Exercise objective: Scan the material that follows. Copy every line containing the word "border".

Records to process:

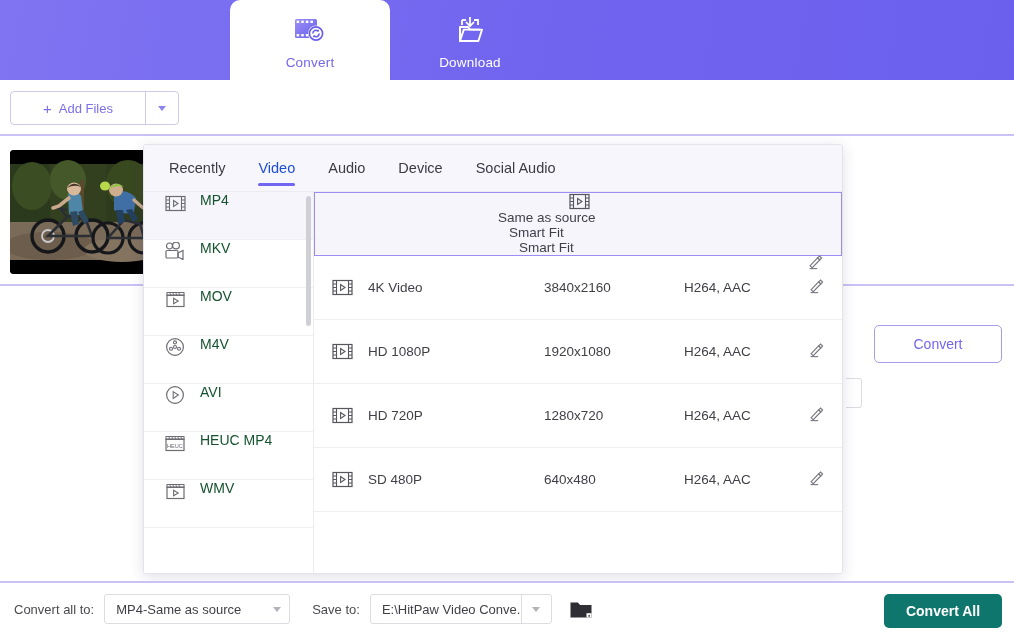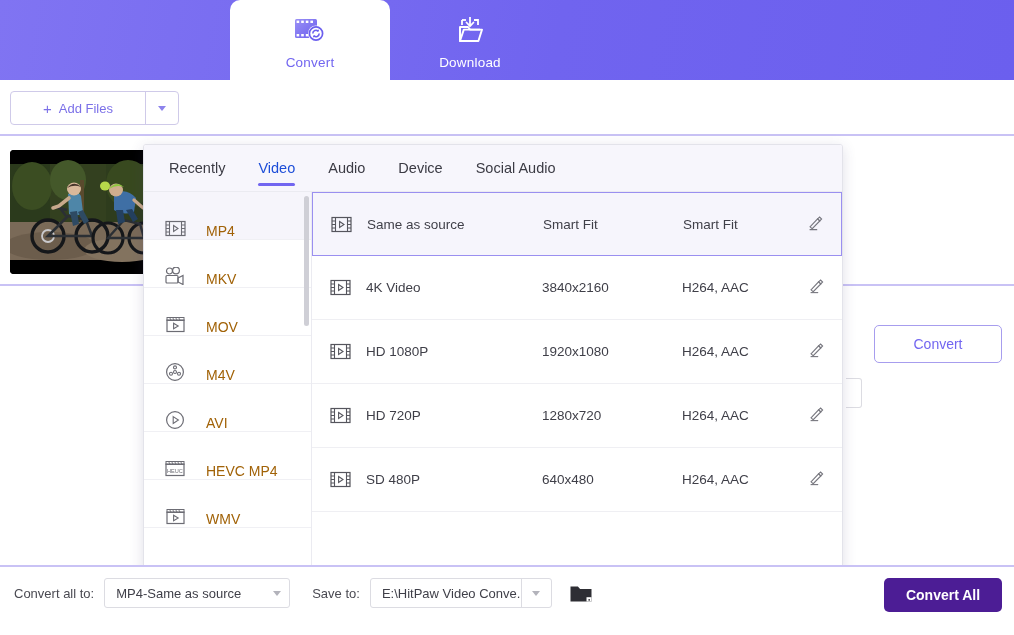--- a/index.html
+++ b/index.html
@@ -155,10 +155,10 @@
   }
   .fmt-scroll { height: 383px; overflow: hidden; position: relative; }
   .fmt-item {
-    height: 48px; display: flex; align-items: flex-end;
-    gap: 20px; padding-left: 20px;
+    height: 48px; display: flex; align-items: flex-start;
+    gap: 14px; padding-left: 20px;
     border-bottom: 1px solid #f0f0f4;
-    font-size: 14px; color: #a16207; cursor: pointer;
+    font-size: 14px; color: #14532d; cursor: pointer;
   }
   .fmt-item.active { background: #f6f5fb; }
   .fmt-ico { width: 22px; height: 22px; display:flex; align-items:center; justify-content:center; }

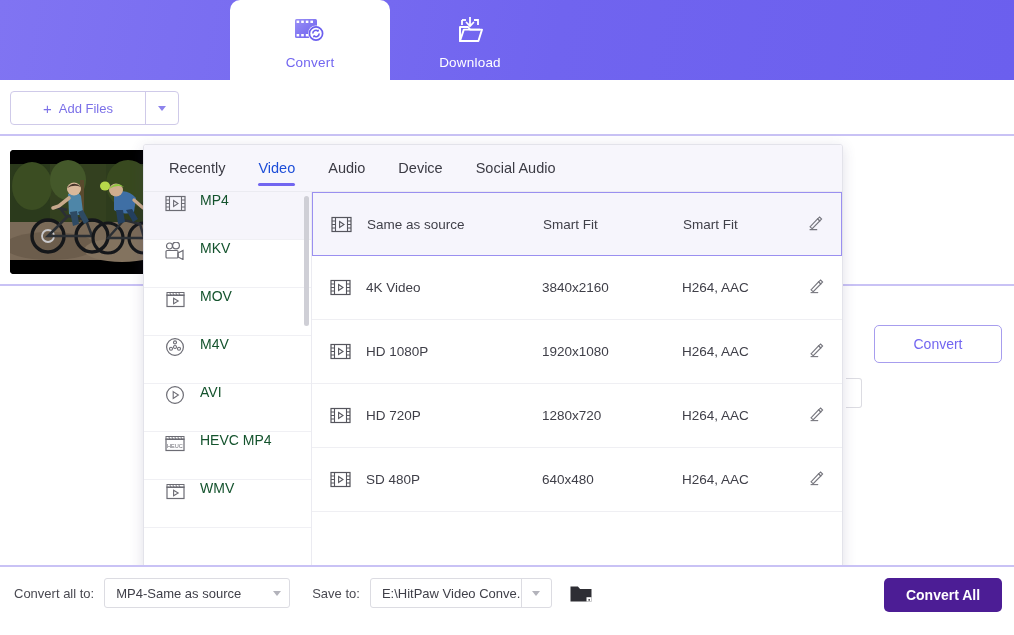--- a/index.html
+++ b/index.html
@@ -179,6 +179,7 @@
     background: #f6f5fc;
     border: 1px solid #9a8ff0;
     border-left: 1px solid #9a8ff0;
+    flex-direction: column;
   }
   .pr-ico { width: 24px; display: flex; align-items: center; justify-content: center; }
   .pr-name { width: 190px; padding-left: 14px; font-size: 13.5px; color: #3f3f48; }

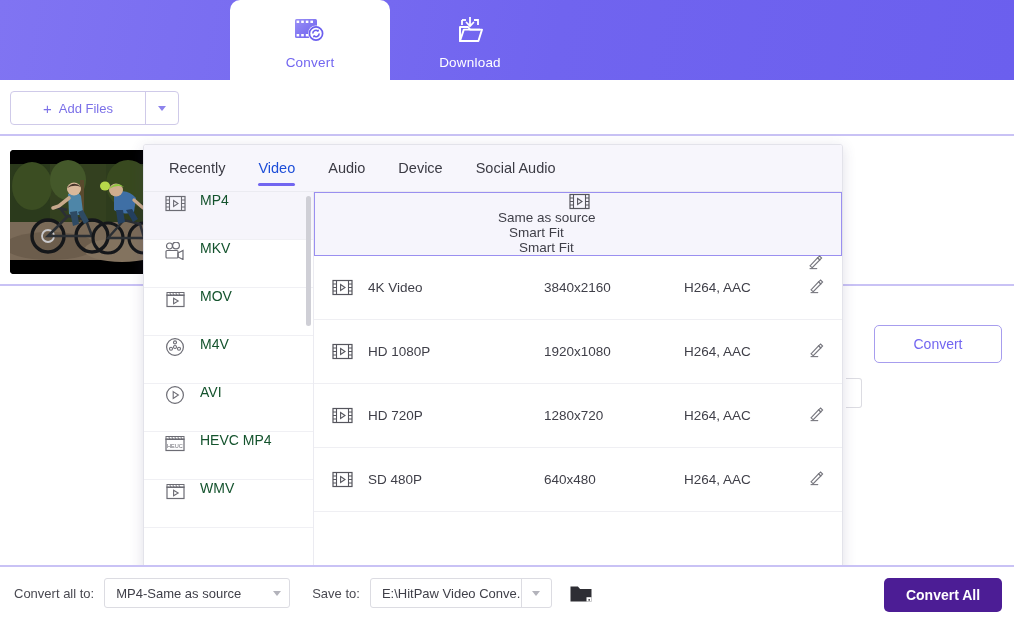--- a/index.html
+++ b/index.html
@@ -465,7 +465,7 @@
                 <text x="11" y="12.6" text-anchor="middle" font-family="Liberation Sans, sans-serif" font-size="5.6" fill="#6c6c74">HEUC</text>
               </svg>
             </span>
-            <span>HEVC MP4</span>
+            <span>HEUC MP4</span>
           </div>
 
 

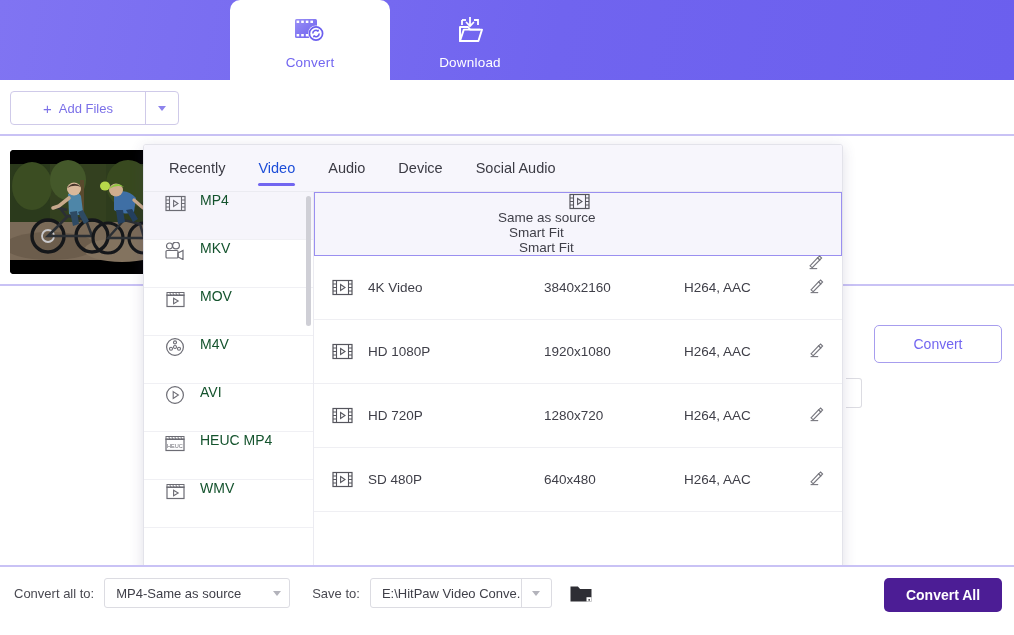--- a/index.html
+++ b/index.html
@@ -189,7 +189,7 @@
 
   
   .bottombar {
-    position: absolute; left: 0; bottom: 16px;
+    position: absolute; left: 0; bottom: 0;
     width: 1014px; height: 54px;
     background: #fff; border-top: 2px solid #c9c2f5;
     display: flex; align-items: center;

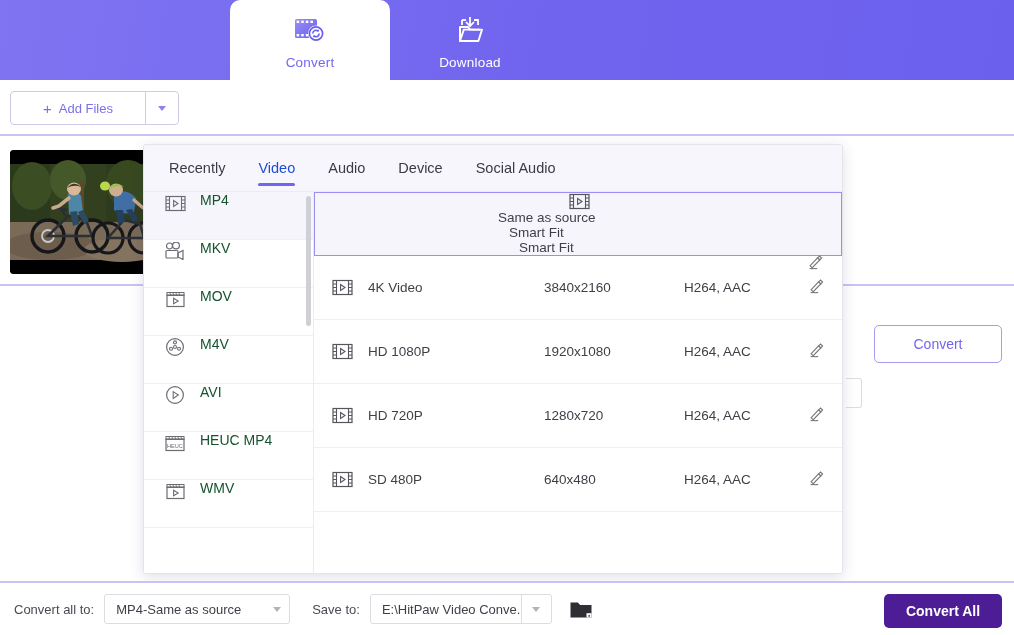--- a/index.html
+++ b/index.html
@@ -218,7 +218,7 @@
   .convert-all {
     position: absolute; right: 12px; top: 11px;
     width: 118px; height: 34px; border-radius: 5px;
-    background: #4c1d95; color: #fff; font-size: 14px; font-weight: bold;
+    background: #0f766e; color: #fff; font-size: 14px; font-weight: bold;
     display: flex; align-items: center; justify-content: center; cursor: pointer; text-align: center;
   }
 </style>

Result of the task:
     border-bottom: 1px solid #f0f0f4;
     border: 1px solid #9a8ff0;
     border-left: 1px solid #9a8ff0;
     background: #fff; border-top: 2px solid #c9c2f5;
     width: 118px; height: 34px; border-radius: 5px;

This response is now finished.